Alf turned round in surprise. Standing in the doorway was Mr. John Sunday, an officer with the Health and Safety Board based in Mircester.
“You can’t put that tree up,” he said. “It’s a danger to the public. It could fall off the tower and kill someone.”
Mr. Sunday was a small, barrel-chested man with a pugnacious face and thick pepper-and-salt hair. “I am within my rights as an officer of the Mircester Health and Safety Board,” he said. “If you persist in erecting that tree, I will have you taken to court. Furthermore I am putting red tape round the gravestones in the churchyard.”
“Why on earth?” exclaimed Alf.
“Because they might fall over.”
“Look here, you stupid man, those gravestones have been standing for hundreds of years without falling over.”
“A gravestone fell over in a cemetery in Yorkshire and injured someone. It is my job to ensure safety.”
“Oh, go away,” said Alf wearily. “Come on, men. Let’s get this tree up.”

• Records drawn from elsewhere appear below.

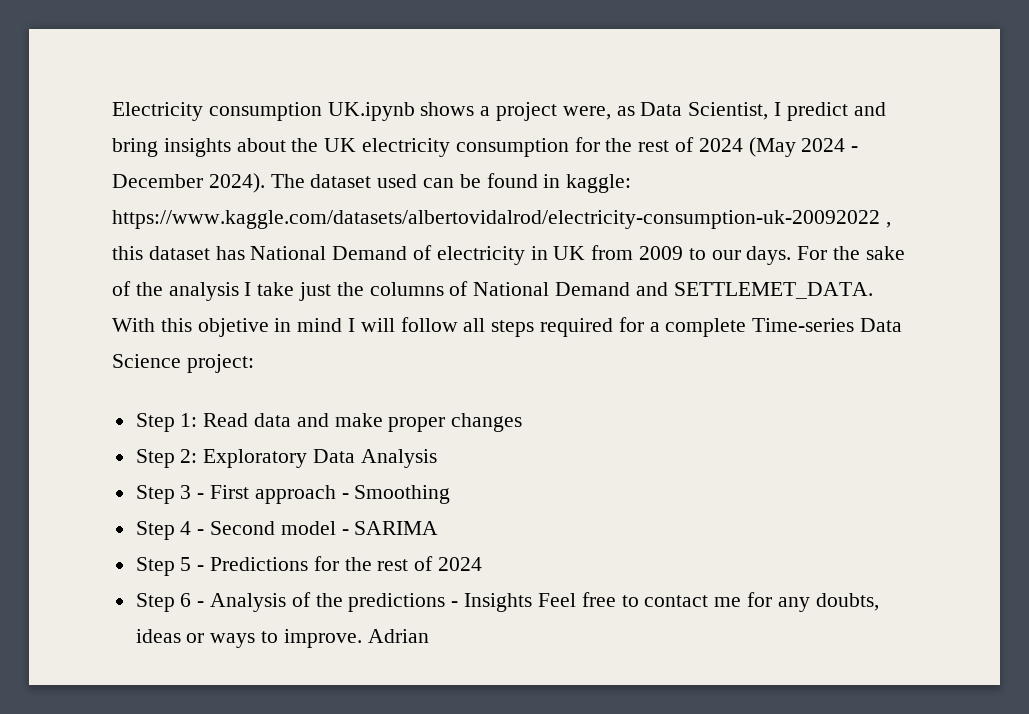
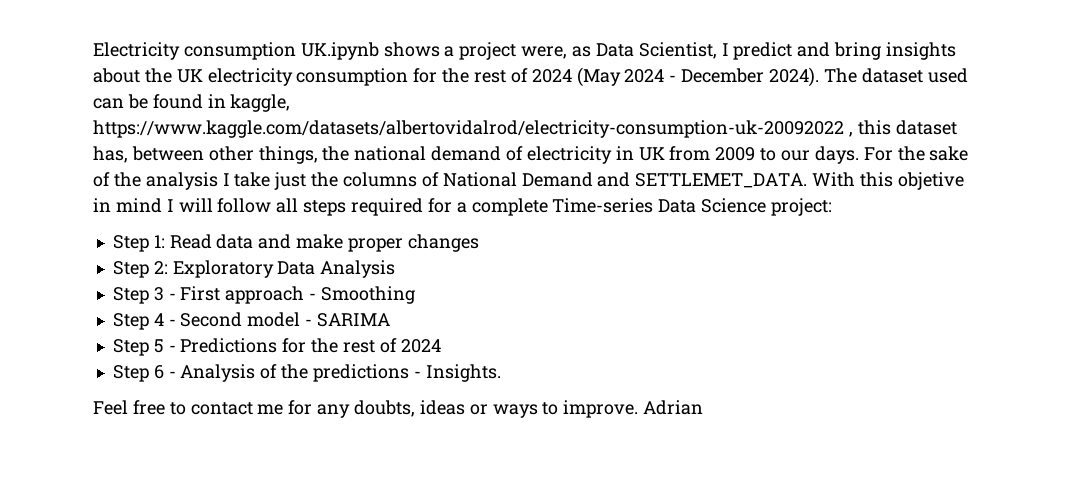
- The dataset used can be found in kaggle: https://www.kaggle.com/datasets/albertovidalrod/electricity-consumption-uk-20092022 , this dataset has National Demand of electricity in UK from 2009 to our days.
+ The dataset used can be found in kaggle, https://www.kaggle.com/datasets/albertovidalrod/electricity-consumption-uk-20092022 , this dataset has, between other things, the national demand of electricity in UK from 2009 to our days.
- Step 6 - Analysis of the predictions - Insights Feel free to contact me for any doubts, ideas or ways to improve.
+ Step 6 - Analysis of the predictions - Insights.
+ Feel free to contact me for any doubts, ideas or ways to improve.

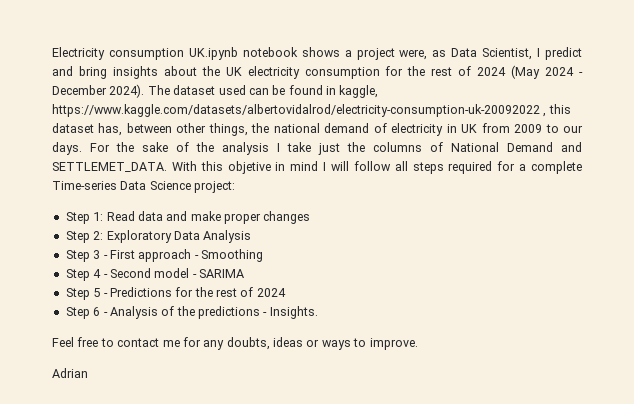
- Electricity consumption UK.ipynb shows a project were, as Data Scientist, I predict and bring insights about the UK electricity consumption for the rest of 2024 (May 2024 - December 2024).
+ Electricity consumption UK.ipynb notebook shows a project were, as Data Scientist, I predict and bring insights about the UK electricity consumption for the rest of 2024 (May 2024 - December 2024).
- Feel free to contact me for any doubts, ideas or ways to improve. Adrian
+ Feel free to contact me for any doubts, ideas or ways to improve.
+ Adrian

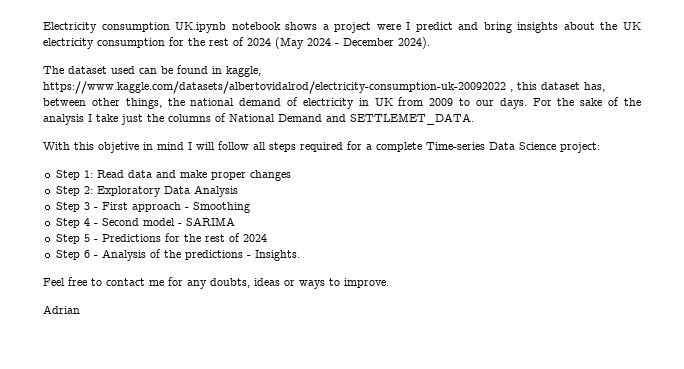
- Electricity consumption UK.ipynb notebook shows a project were, as Data Scientist, I predict and bring insights about the UK electricity consumption for the rest of 2024 (May 2024 - December 2024). The dataset used can be found in kaggle, https://www.kaggle.com/datasets/albertovidalrod/electricity-consumption-uk-20092022 , this dataset has, between other things, the national demand of electricity in UK from 2009 to our days.
+ Electricity consumption UK.ipynb notebook shows a project were I predict and bring insights about the UK electricity consumption for the rest of 2024 (May 2024 - December 2024).
+ The dataset used can be found in kaggle, https://www.kaggle.com/datasets/albertovidalrod/electricity-consumption-uk-20092022 , this dataset has, between other things, the national demand of electricity in UK from 2009 to our days.
- For the sake of the analysis I take just the columns of National Demand and SETTLEMET_DATA. With this objetive in mind I will follow all steps required for a complete Time-series Data Science project:
+ For the sake of the analysis I take just the columns of National Demand and SETTLEMET_DATA.
+ With this objetive in mind I will follow all steps required for a complete Time-series Data Science project:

But two days later the vicar received an official letter from the Health and Safety Board telling him he must take down the tree or face court proceedings.
The Carsely parish council was then informed that if they wished to put up fairy lights along the main street, they were not to use ladders. A cherry picker had to be used instead by two trained workers, which would have cost the village one thousand two hundred pounds in training fees, plus their wages and the cost of the equipment. Every light fitting must undergo a “pull test” using expensive special equipment to make sure it was strong enough. Lamp posts were deemed unsafe for hanging illuminations.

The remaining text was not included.